The Fire Tracker turns raw satellite fire detections into a three-tier spatial intelligence system. At the country level it answers where is fire anomalous right now? At the hex level it answers where exactly within that country? And at the individual detection level it answers what is physically there?

The platform compares current Fire Radiative Power against a 30-day rolling baseline and expresses the difference as a z-score — so a region that always burns (like the Amazon or Central Africa) only shows as anomalous when it burns significantly more than its own normal. A country at +3σ is not just on fire — it is on fire in a way that is statistically unusual for that country.

🛰 Data Source

NASA FIRMS VIIRS (Visible Infrared Imaging Radiometer Suite) — a polar-orbiting satellite sensor that detects thermal anomalies at 375m resolution. The Fire-Watcher background worker fetches new detections every 30 minutes and stores them in SQLite with three attached values per detection point: confidence level (High / Nominal / Low), Fire Radiative Power (FRP) in megawatts, and a day/night flag based on the satellite overpass time.
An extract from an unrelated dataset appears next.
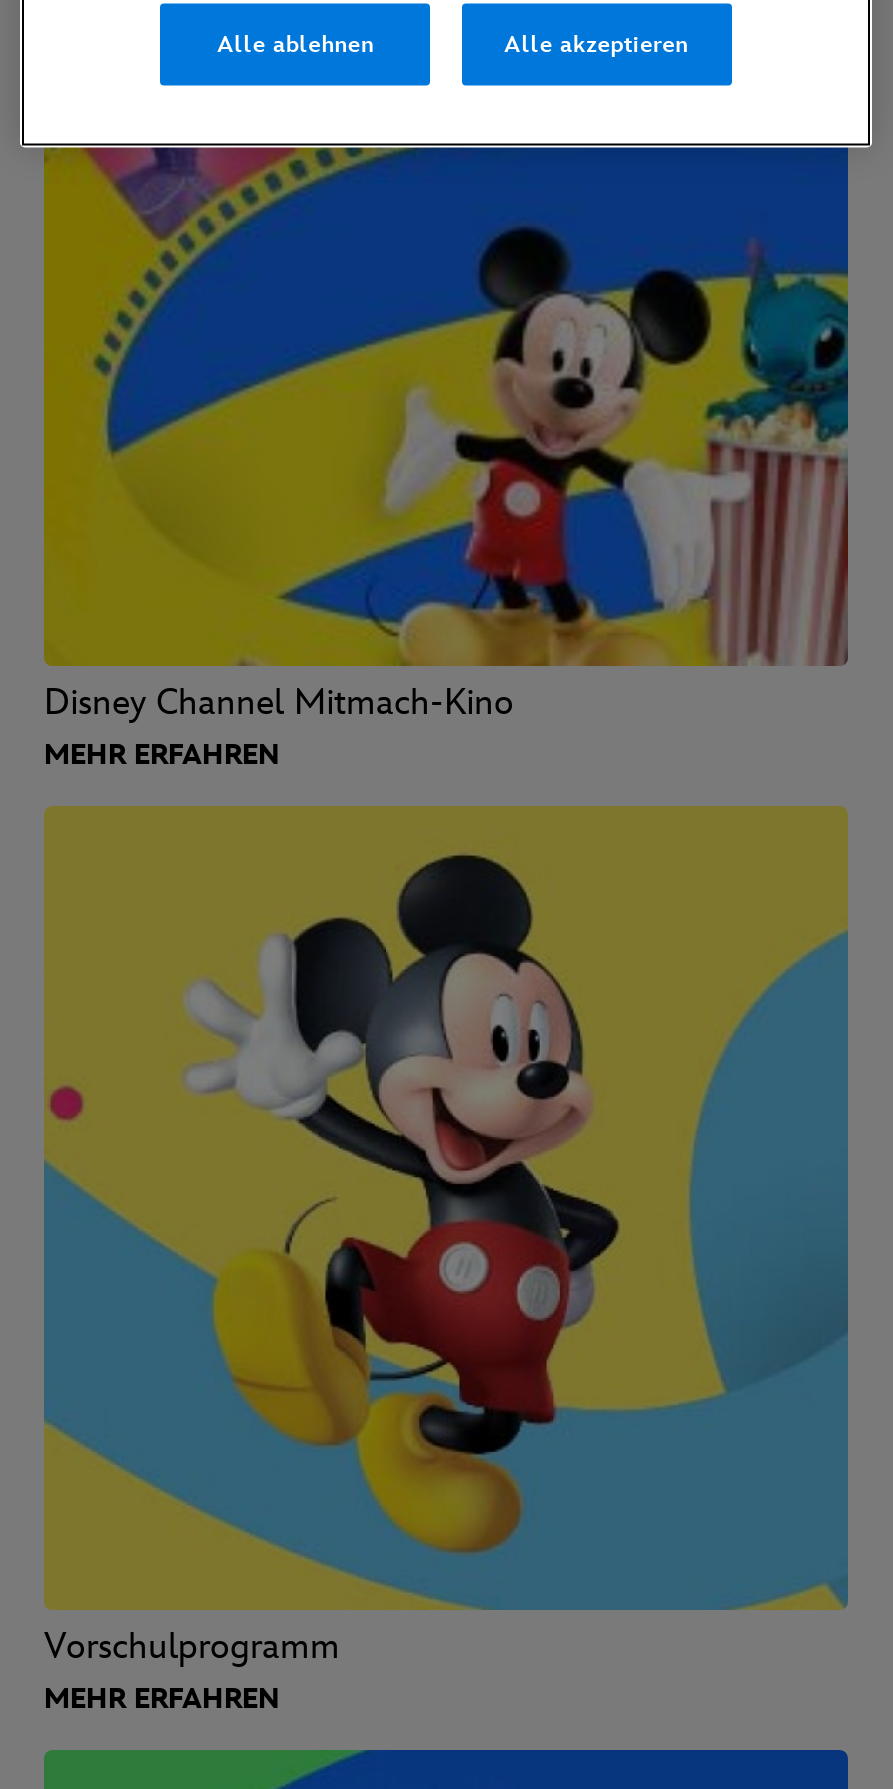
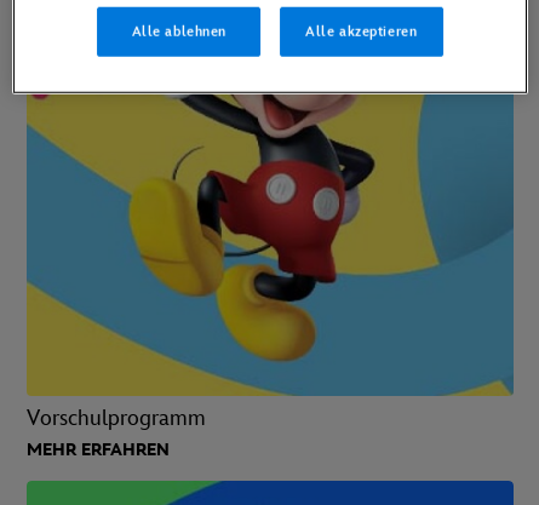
[42,146,850,773] [image] | Disney Channel Mitmach-Kino | MEHR ERFAHREN -> none
[44,786,848,1112] [image] -> none

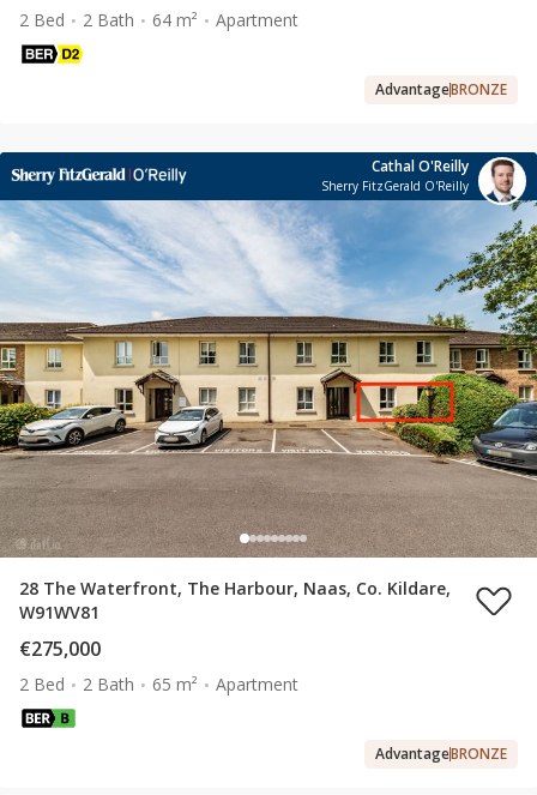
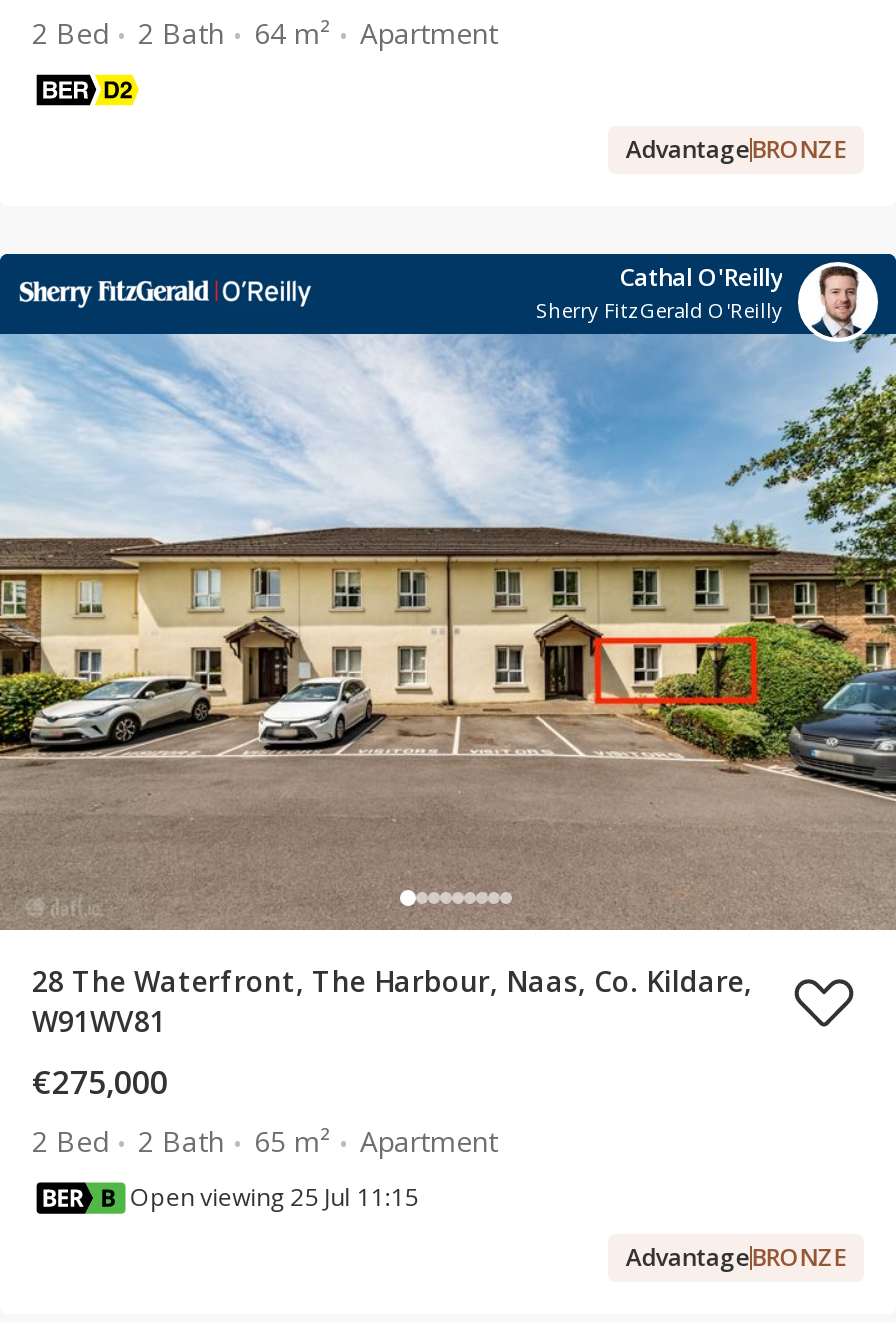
none -> [130,1181,418,1215] Open viewing 25 Jul 11:15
FRP (Fire Radiative Power) measures the rate of energy release from a fire in megawatts. A large industrial flare or a dense wildfire cluster can push FRP into the hundreds or thousands of megawatts. Iraq recently showed 2.1 GW total FRP across 450 detection points — the country drill lets you see exactly where those 450 points are concentrated.

🗺 Reading the Map

Choropleth mode — country z-score:

Dark blue: significantly below normal (≤ −2σ)
Muted: near normal (−1σ to +1σ)
Yellow: mildly elevated (+1σ to +2σ)
Amber: elevated (+2σ to +3σ)
Red: critical (≥ +3σ)

Hex mode — raw FRP per cell:

The legend changes automatically when hex mode activates. Colour now reflects the total Fire Radiative Power aggregated within each H3 cell — dark cells have low FRP, bright orange/red cells have high FRP concentration. Z-score context is no longer shown; you are looking at raw intensity, not deviation from baseline.

🎛 Controls

ControlWhat it does
24H / 7D / 30DChanges the look-back window for detection aggregation and baseline comparison. 24H shows only recent detections; 30D gives the broadest view.
HIGH / NOM / LOW / ALLConfidence filter — High = high-confidence satellite detection, Nominal = probable, Low = possible. ALL includes every detection point.
🔥 HEX MODE badgeAppears in the map header automatically when you zoom past the hex threshold. Confirms the legend and click behaviour have switched.

🌍 Country Drill

Click any country on the choropleth to open the country drill. This is not a stat panel — it is a spatial heat density render of every individual VIIRS detection point plotted within that country's boundary on a dark field. Detection points glow with intensity proportional to their FRP value. The country border is drawn as a single amber outline so every cluster reads with full spatial clarity.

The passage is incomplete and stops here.